Vous jeunes, vous comprendrez le motif pour lequel ce changement de cœur est nécessaire! Vous êtes en effet conscients qu’il existe une autre voix en vous et autour de vous, une voix contradictoire. C’est une voix qui dit : “Heureux les fiers et les violents, ceux qui prospèrent à n’importe quel prix, qui n’ont pas de scrupules, qui sont sans pitié, malhonnêtes, qui font la guerre au lieu de la paix et persécutent ceux qui représentent un obstacle sur leur chemin. ” Cette voix semble avoir un sens dans un monde dans lequel les violents triomphent souvent et où il semble que les personnes malhonnêtes l’emportent. “Oui, dit la voix du mal, ce sont eux qui gagnent. Heureux sont-ils! ”

4. Jésus offre un message très différent. Non loin d’ici, il appela ses premiers disciples, comme Il vous appelle maintenant. Son appel a toujours imposé un choix entre les deux voix en compétition pour conquérir votre cœur, même à présent, ici, sur la colline, le choix entre le bien et le mal, entre la vie et la mort. Quelle voix les jeunes du XXIe siècle choisiront-ils de suivre ? Placer votre confiance en Jésus signifie choisir de croire en ce qu’il dit, indépendamment de combien cela peut sembler étrange, et choisir de ne pas céder aux espoirs illusoires, aussi attrayants semblent-ils. Après tout, Jésus ne proclame pas seulement les Béatitudes. Il vit les Béatitudes. Il est les Béatitudes. En Le voyant, vous verrez ce que signifie avoir une âme de pauvres, être doux et miséricordieux, affligés, être affamés et assoiffés de justice, être purs de cœur, être des artisans de paix, des persécutés. C’est pour ce motif que Jésus a le droit d’affirmer “Venez, suivez-moi!” Il ne dit pas simplement “Faites ce que je vous dis”. Il dit : “Venez, suivez-moi”.

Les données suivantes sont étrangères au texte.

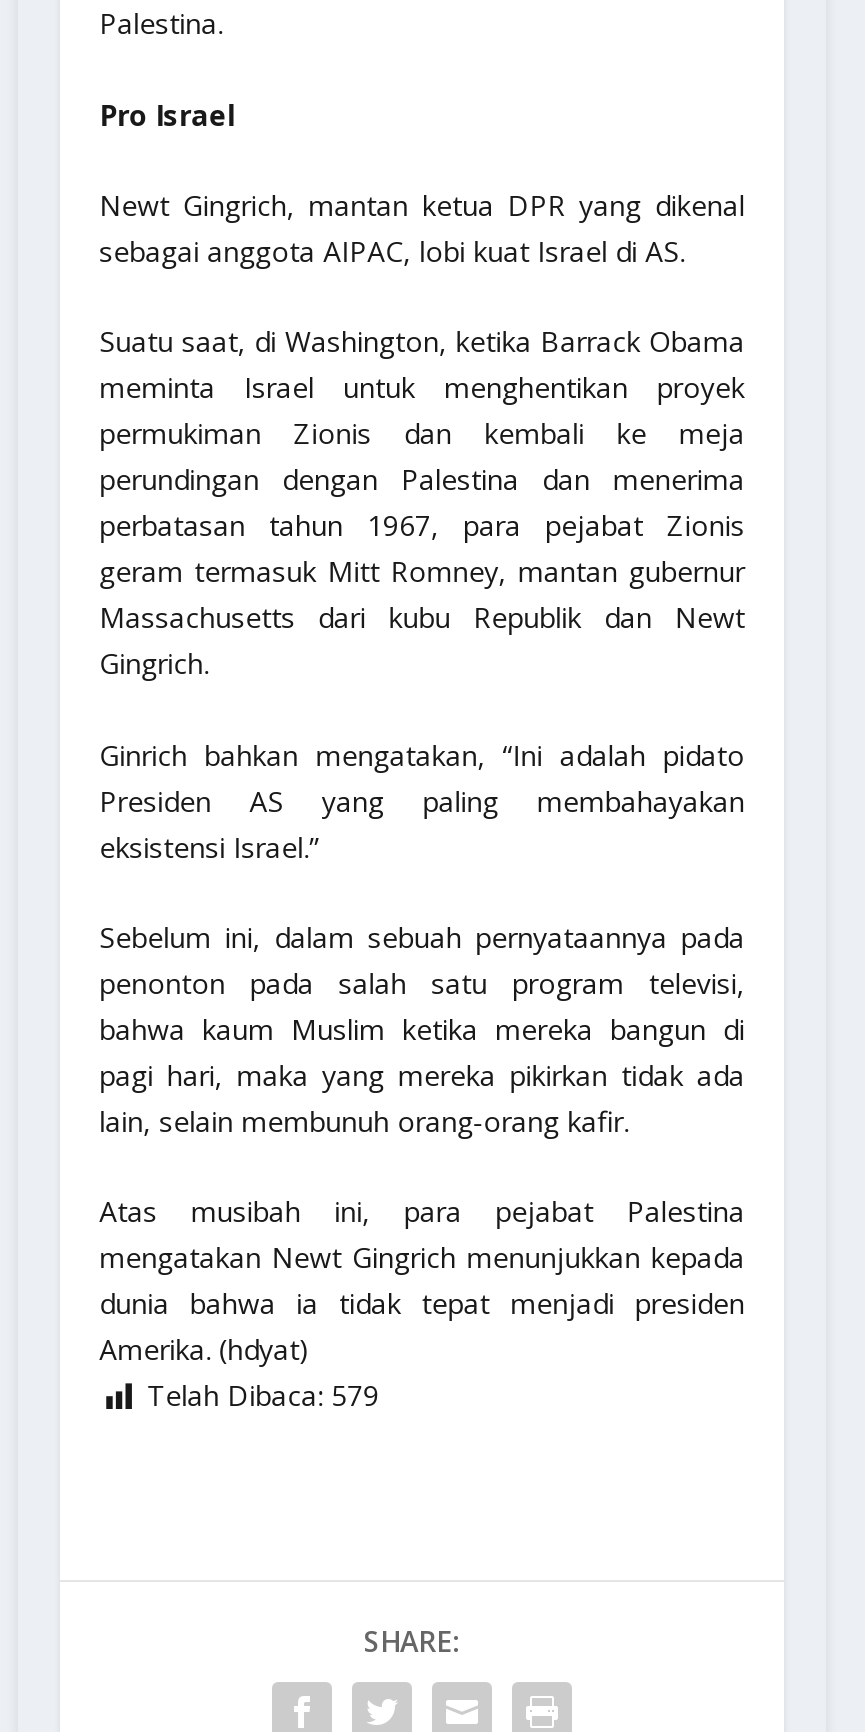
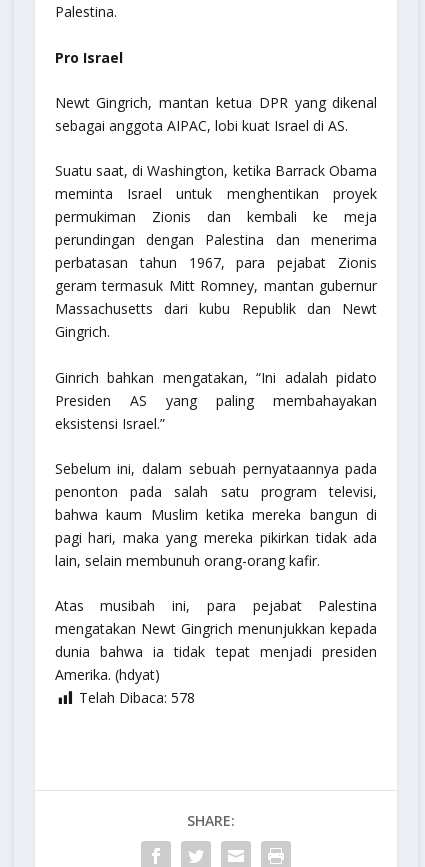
- Telah Dibaca: 579
+ Telah Dibaca: 578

Vous écoutez sa voix sur cette colline et vous croyez ce qu’Il dit. Toutefois, comme les premiers disciples sur la mer de Galilée, vous devez abandonner vos barques et vos filets et cela n’est jamais facile, en particulier lorsque vous devez affronter un avenir incertain et que vous êtes tentés de perdre confiance dans votre patrimoine chrétien. Etre de bons chrétiens peut sembler une entreprise au-dessus de vos forces dans le monde d’aujourd’hui. Toutefois, Jésus ne reste pas immobile et ne vous laisse pas seuls pour affronter ce défi. Il est toujours avec vous pour transformer votre faiblesse en force. Croyez-Le lorsqu’il vous dit : “Ma grâce te suffit : car la puissance se déploie dans la faiblesse!” (2 Co 12, 9)

5. Les disciples passèrent du temps avec le Seigneur. Ils apprirent à le connaître et à l’aimer profondément. Ils découvrirent la signification de ce que l’Apôtre Pierre dit un jour à Jésus : “Seigneur, à qui irons-nous ? Tu as les paroles de la vie éternelle” (Jn 6, 68). Ils découvrirent que les paroles de la vie éternelle sont les paroles du Sinaï et les paroles des Béatitudes. Tel est le message qu’ils diffusèrent partout.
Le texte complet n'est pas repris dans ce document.